Johan Cruyff, ex allenatore del Barcellona
Johan Cruyff, ex allenatore del Barcellona

(D.Stoppini) – Ci dev’essere una sorta di rifiuto dell’idea. L’idea che il calcio sia davvero codificabile con schemi e mo­duli, ancor più che con un colpo di tacco, un assist, un tiro al vo­lo. Perché il numero 10 per na­tura è così. È uno di quelli che l’allenatore lo ascolta, sì, ma il giusto. Fino a un certo punto.Il 10 è sicuro del fatto suo, tanto sa che sarà una sua giocata, molto più delle idee del mister, a decidere la prossima partita, quella dopo ancora, e così per sempre. Ecco, forse qui c’è la spiegazione di tutto. Forse qui c’è il perché sono davvero pochi i grandi numeri 10 della storia del calcio, i fantasisti, ad essere diventati grandi tecnici. Come puoi cambiare atteggiamento? Come puoi all’improvviso reset­tare tutto e fare tu l’allenatore, magari andando dal 10 di turno a spiegare come vincere una partita?

STILE CRUIJFF – Chissà se questo dubbio esiste anche nella testa di Francesco Totti. Magari po­trebbe risultare utile una chiac­chierata con Zinedine Zidane, che con il Real Madrid B e il fi­glio Enzo ora sta provando a farcela. O forse sarebbe più pro­duttiva una telefonata a Johan
Cruijff: forse limitativo definir­lo un fantasista, primo esempio di calciatore totale qual era, è stato l’uomo che ha avviato il mito del tiqui­taca del Barcello­na, vincendo tra l’altro 4 cam­pionati spagnoli e una Coppa Campioni. Ben più fortunato di Michel Platini, che un giorno confessò: «Non pensavo sareb­be stato così difficile far fare a un mio calciatore le stesse cose che in campo mi divertivo a fare io». E infatti la carriera da c.t. della Francia è stata un mezzo disastro: qualificazione a Euro 1988 fallita, idem a Italia 1990, eliminazione al primo turno a Euro 1992. Poi si è arreso, pre­ferendo la politica sportiva: al­tri tipi di dribbling, in fondo.
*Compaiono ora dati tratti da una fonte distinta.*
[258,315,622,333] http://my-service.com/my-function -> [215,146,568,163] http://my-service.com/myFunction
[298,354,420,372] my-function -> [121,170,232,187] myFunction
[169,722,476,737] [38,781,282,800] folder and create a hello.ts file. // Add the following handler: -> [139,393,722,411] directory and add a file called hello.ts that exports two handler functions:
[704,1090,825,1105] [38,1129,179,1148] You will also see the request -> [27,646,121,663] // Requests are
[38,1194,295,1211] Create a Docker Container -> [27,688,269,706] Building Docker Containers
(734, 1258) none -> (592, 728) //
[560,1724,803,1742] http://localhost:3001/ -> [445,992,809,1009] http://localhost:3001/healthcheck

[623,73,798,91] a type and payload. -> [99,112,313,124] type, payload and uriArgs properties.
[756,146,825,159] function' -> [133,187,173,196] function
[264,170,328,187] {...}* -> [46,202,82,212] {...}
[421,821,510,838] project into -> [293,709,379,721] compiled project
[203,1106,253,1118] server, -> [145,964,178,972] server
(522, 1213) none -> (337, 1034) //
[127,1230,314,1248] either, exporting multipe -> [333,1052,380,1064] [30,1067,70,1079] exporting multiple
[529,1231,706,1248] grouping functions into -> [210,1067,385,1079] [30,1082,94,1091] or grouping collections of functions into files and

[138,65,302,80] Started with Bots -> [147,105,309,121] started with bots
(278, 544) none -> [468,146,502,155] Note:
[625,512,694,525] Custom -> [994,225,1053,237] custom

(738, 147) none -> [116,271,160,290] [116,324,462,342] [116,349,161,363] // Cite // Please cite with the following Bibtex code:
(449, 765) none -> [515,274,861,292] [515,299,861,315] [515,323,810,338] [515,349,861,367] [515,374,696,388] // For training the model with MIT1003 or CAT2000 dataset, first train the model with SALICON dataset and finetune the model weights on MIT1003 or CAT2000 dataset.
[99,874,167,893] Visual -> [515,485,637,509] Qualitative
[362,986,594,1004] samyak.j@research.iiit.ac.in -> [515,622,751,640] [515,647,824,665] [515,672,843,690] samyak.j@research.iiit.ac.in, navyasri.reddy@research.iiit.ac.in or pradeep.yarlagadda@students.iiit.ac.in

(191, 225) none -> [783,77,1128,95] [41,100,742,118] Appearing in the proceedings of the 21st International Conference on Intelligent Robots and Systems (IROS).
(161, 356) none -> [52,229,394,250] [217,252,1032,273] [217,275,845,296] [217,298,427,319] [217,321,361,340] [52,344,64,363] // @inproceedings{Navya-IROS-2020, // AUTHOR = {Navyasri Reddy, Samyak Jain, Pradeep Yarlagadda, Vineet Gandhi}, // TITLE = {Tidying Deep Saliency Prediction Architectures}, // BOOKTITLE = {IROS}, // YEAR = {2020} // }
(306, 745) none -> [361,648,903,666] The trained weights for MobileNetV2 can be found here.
IN ITALIA C’È MANCIO – Il calcio dalla panchina ama parlare al­tre lingue: Ancelotti certo non era un fantasista, Mourinho un modesto difensore come pure Arsene Wenger. L’elenco qui sa­rebbe infinito. Dall’altra parte oggi c’èRoberto Mancini, l’uni­co italiano già affermato, che proprio Totti si troverà di fronte tra 11 giorni. Gianfranco Zola invece ci sta provando con al­terne fortune, Giuseppe Gian­nini è emigrato in Libano, Robi Baggio un giorno disse di voler provare ma poi ha desistito. Paulo Roberto Falcao non era un 10, ma la fantasia non gli mancava. Ora gli manca la pan­china: «Vorrei continuare ad al­lenare», ha detto di recente. In Brasile però nessuno pare esse­re d’accordo. Mai arrendersi, non si sa mai. In fondo spera pu­re Diego Armando Maradona, che con l’Argentina al Mondiale 2010 si è fermato nei quarti di finale e poi è stato mandato via. A Buenos Aires ricordavano i successi di Messico 1986, si aspettavano il bis e rimasero de­lusi. Ma dalla panchina la «ma­no de Dios» non si poteva fare. Tutta qui, in fondo, la differen­za tra un 10 in campo e un 10 allenatore.